THE TASK => How many lines in the entries below include the word "between"? Respond with the number only.

Front-end code change data =>
* * * * * * *
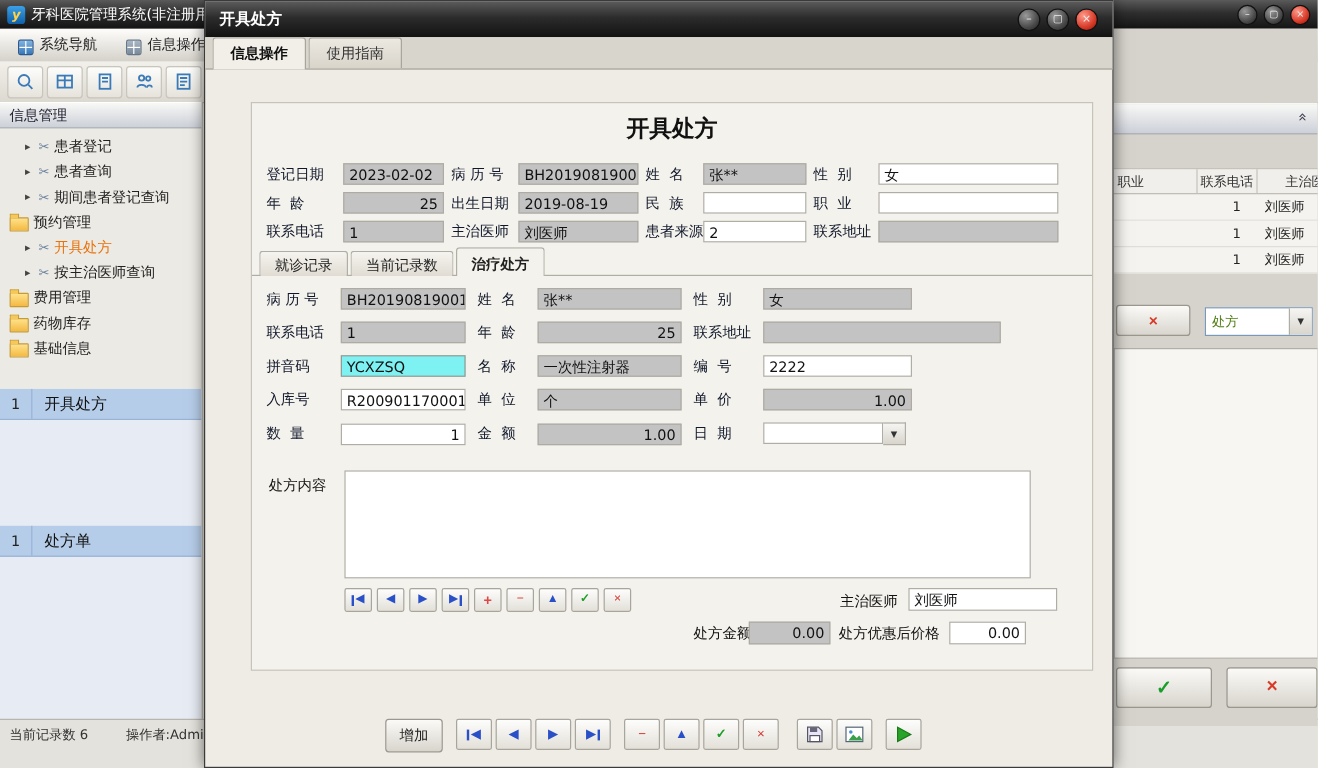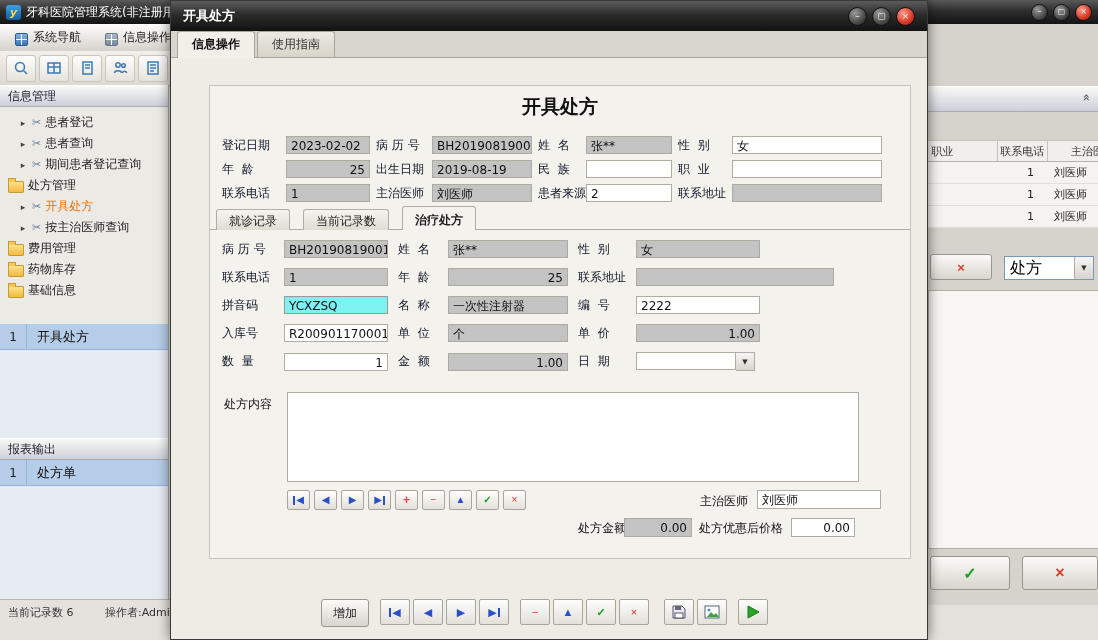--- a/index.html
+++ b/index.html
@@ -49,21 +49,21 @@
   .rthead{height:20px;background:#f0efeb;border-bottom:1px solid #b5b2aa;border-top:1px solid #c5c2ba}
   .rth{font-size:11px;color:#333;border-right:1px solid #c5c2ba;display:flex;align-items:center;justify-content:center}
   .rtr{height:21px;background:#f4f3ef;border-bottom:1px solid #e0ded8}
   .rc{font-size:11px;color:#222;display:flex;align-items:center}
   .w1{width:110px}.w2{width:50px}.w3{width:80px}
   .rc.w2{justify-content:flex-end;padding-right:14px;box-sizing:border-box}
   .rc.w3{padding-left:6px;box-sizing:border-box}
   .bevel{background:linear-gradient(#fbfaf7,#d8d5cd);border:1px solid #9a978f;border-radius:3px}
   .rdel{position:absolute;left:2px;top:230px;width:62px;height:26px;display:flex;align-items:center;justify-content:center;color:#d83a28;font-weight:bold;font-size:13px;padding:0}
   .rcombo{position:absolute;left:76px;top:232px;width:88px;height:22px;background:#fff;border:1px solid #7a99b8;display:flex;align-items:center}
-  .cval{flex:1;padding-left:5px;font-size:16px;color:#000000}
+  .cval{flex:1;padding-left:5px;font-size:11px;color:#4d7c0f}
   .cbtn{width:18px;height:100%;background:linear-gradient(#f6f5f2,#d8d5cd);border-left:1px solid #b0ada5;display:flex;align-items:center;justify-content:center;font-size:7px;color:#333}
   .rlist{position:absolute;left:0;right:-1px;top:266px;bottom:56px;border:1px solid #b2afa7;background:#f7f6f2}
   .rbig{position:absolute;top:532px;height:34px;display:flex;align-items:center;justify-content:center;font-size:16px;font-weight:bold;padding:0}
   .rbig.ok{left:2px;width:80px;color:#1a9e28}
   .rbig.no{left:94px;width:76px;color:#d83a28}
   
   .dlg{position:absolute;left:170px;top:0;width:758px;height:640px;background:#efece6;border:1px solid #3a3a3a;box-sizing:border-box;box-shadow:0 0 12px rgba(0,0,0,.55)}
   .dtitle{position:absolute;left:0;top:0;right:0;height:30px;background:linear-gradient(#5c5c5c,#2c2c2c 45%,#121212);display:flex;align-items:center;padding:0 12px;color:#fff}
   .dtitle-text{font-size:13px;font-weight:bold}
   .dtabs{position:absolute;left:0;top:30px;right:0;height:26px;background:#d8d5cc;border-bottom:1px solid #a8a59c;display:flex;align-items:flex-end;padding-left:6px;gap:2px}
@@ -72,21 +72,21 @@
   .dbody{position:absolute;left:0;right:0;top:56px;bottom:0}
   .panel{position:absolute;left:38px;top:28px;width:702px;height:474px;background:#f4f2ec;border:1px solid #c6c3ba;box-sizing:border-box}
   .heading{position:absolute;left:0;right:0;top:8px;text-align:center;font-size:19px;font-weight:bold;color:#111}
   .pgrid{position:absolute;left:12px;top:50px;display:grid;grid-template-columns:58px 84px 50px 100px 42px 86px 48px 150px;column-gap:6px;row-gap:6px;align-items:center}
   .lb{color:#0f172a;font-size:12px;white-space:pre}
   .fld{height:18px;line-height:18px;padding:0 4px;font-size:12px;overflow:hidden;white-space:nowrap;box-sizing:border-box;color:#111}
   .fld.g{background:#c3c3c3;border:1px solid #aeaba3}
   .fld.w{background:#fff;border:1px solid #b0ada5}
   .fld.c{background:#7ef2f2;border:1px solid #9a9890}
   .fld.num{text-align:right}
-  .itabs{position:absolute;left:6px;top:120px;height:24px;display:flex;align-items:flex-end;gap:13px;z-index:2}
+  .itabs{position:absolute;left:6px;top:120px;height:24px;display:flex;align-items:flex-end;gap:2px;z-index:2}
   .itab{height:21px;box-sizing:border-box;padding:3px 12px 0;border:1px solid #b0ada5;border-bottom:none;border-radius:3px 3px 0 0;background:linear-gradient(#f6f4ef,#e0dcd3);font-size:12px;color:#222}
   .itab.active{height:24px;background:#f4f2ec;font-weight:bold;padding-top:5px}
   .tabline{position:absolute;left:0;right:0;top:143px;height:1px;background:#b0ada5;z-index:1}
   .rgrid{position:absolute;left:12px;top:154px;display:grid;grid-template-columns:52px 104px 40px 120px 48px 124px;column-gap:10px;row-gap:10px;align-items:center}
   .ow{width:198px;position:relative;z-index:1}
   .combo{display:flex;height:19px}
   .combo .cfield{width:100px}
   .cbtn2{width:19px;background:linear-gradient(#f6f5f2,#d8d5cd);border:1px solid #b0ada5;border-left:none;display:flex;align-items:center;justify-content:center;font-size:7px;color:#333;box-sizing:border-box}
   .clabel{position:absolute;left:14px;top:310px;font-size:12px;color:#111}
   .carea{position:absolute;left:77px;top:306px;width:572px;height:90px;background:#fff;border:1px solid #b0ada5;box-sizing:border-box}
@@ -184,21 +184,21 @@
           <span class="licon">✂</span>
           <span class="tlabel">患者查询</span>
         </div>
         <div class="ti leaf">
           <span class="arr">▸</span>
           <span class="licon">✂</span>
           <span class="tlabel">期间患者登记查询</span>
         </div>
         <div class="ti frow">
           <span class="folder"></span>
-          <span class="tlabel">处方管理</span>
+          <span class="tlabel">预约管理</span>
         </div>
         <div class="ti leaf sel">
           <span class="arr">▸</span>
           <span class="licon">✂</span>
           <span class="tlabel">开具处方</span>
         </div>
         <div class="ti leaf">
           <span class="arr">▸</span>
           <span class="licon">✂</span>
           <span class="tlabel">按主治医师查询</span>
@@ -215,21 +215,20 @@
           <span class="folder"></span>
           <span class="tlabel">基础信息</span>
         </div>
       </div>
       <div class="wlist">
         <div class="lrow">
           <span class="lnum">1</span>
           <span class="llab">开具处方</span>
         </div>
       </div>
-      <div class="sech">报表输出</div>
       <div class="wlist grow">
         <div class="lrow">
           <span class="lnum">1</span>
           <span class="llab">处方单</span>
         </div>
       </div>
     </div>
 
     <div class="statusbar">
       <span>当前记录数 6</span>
* * * * * * *
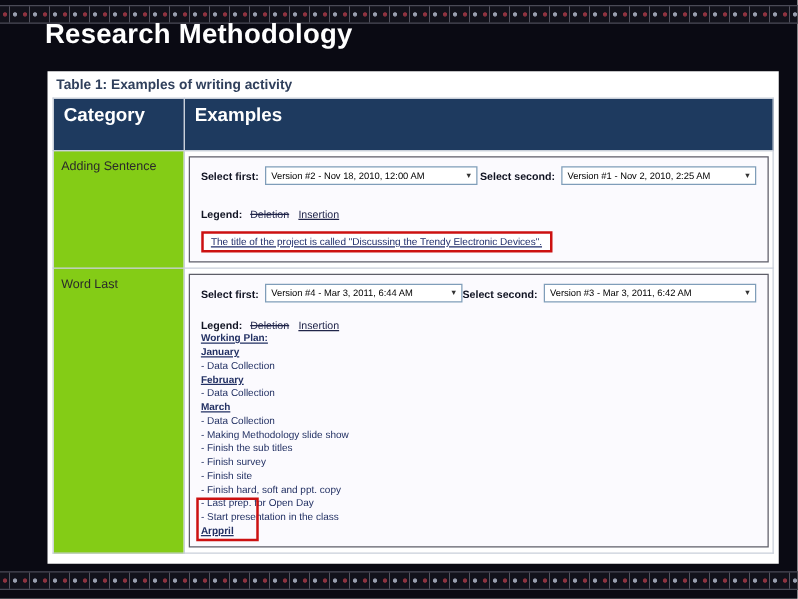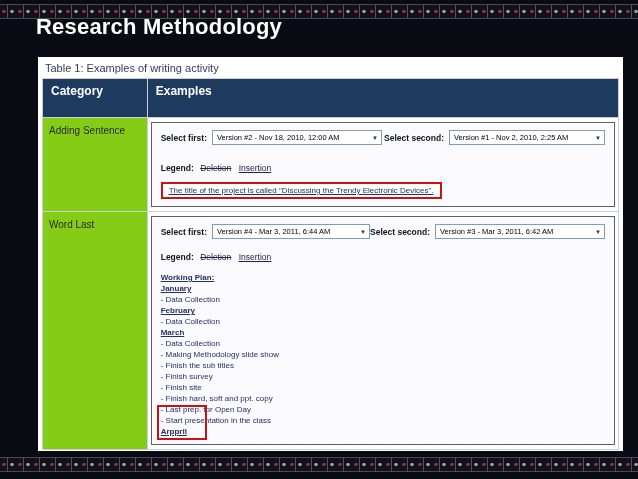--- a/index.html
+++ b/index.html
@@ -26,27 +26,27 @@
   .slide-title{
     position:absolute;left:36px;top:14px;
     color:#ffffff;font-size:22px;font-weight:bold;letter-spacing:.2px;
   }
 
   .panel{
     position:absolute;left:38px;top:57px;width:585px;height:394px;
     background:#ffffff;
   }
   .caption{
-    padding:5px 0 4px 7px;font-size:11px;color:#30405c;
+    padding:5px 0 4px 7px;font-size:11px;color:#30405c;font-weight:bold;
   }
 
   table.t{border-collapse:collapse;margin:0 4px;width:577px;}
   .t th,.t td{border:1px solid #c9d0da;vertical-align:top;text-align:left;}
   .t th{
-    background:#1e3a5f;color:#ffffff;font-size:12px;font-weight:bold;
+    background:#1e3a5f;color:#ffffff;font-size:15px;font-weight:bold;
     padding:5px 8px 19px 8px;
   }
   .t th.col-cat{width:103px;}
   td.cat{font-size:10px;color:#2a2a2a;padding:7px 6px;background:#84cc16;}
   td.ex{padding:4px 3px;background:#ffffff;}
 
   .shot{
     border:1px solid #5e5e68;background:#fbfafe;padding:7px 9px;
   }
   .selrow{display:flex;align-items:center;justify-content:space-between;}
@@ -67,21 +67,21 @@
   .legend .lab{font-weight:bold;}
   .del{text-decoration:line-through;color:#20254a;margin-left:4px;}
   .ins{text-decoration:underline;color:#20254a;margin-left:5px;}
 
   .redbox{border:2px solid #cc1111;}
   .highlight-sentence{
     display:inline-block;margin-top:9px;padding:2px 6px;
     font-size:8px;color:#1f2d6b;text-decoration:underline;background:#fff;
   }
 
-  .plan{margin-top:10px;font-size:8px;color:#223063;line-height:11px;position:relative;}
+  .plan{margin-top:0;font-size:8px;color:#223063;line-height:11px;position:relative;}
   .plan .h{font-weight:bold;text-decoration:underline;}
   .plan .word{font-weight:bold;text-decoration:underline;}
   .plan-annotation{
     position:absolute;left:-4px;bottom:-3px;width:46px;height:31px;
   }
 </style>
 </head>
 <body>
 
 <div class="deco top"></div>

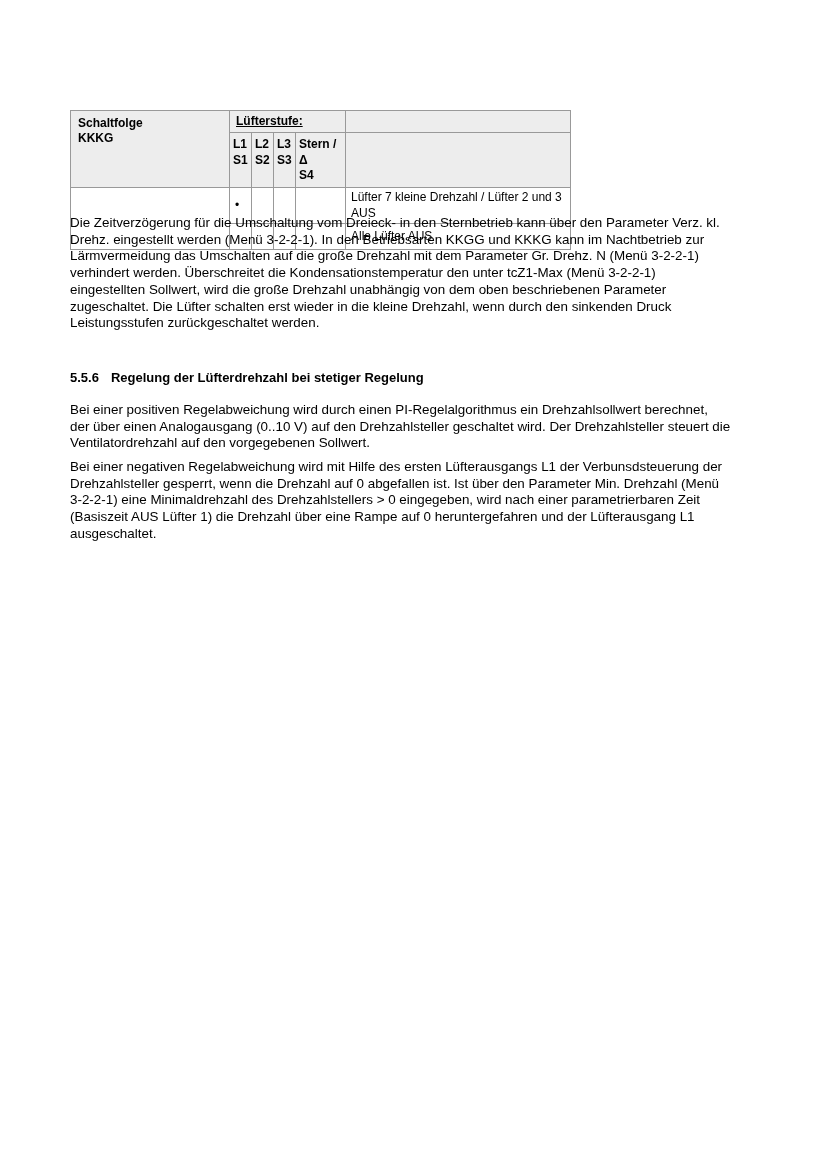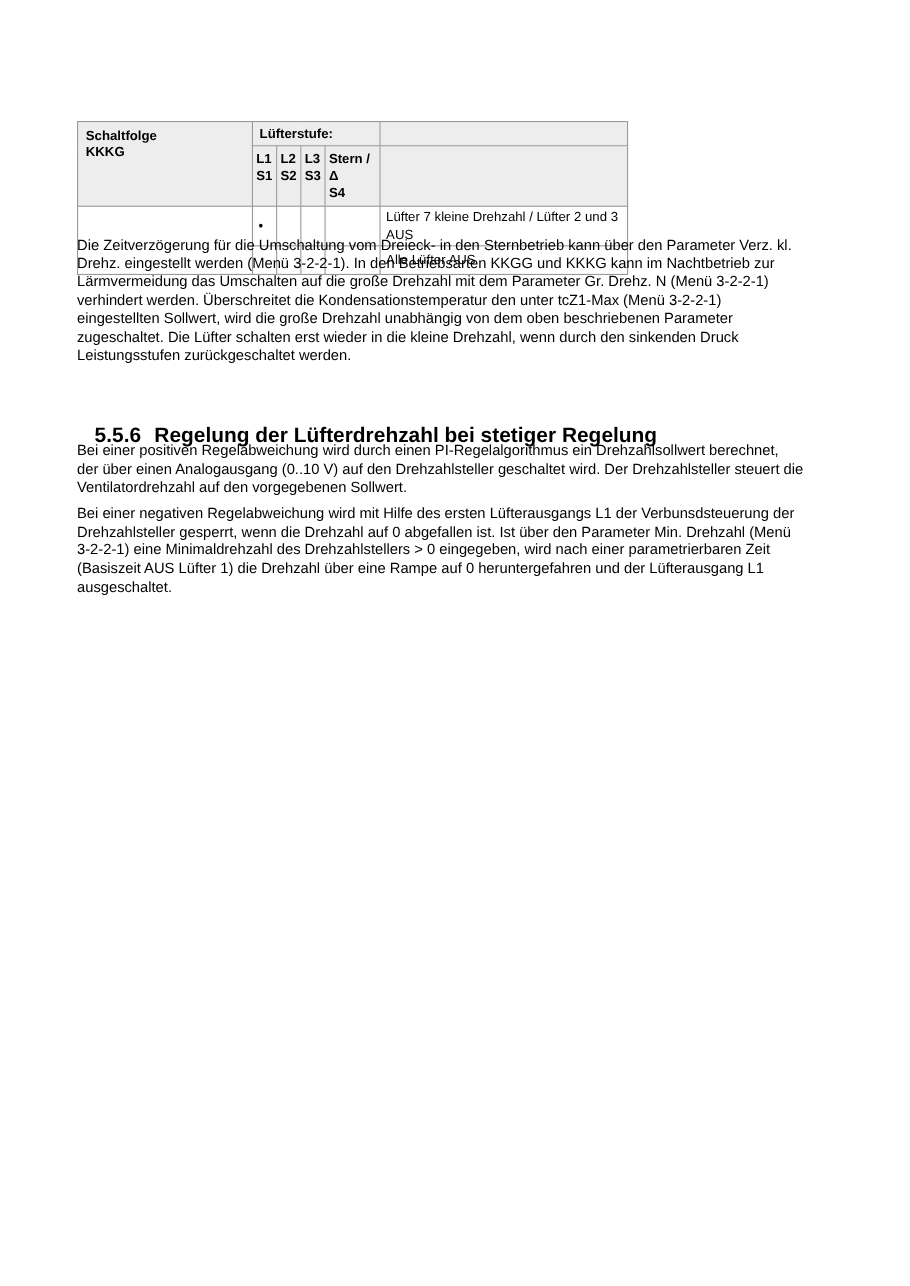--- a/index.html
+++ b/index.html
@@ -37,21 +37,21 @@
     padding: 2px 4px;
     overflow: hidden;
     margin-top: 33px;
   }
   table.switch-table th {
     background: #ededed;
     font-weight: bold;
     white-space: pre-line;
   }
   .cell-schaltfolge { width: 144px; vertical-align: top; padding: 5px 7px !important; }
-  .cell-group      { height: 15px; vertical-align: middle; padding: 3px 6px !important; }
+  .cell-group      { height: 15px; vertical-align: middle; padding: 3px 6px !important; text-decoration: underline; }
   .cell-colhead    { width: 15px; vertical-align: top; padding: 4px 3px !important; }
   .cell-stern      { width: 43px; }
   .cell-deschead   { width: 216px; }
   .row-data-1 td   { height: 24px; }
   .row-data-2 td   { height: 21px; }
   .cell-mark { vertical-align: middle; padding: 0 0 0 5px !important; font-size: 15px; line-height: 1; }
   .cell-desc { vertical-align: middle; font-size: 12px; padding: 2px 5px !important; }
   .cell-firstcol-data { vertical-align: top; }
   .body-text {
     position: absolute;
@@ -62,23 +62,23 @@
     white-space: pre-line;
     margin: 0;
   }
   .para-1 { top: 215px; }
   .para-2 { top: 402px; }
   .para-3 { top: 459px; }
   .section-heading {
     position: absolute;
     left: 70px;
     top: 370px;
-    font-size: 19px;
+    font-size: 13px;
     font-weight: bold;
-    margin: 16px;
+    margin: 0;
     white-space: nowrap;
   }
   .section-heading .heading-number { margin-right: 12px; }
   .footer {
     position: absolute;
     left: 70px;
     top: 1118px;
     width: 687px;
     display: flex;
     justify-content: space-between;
* * * * * * *
OUTPUT OF THE EXERCISE => 2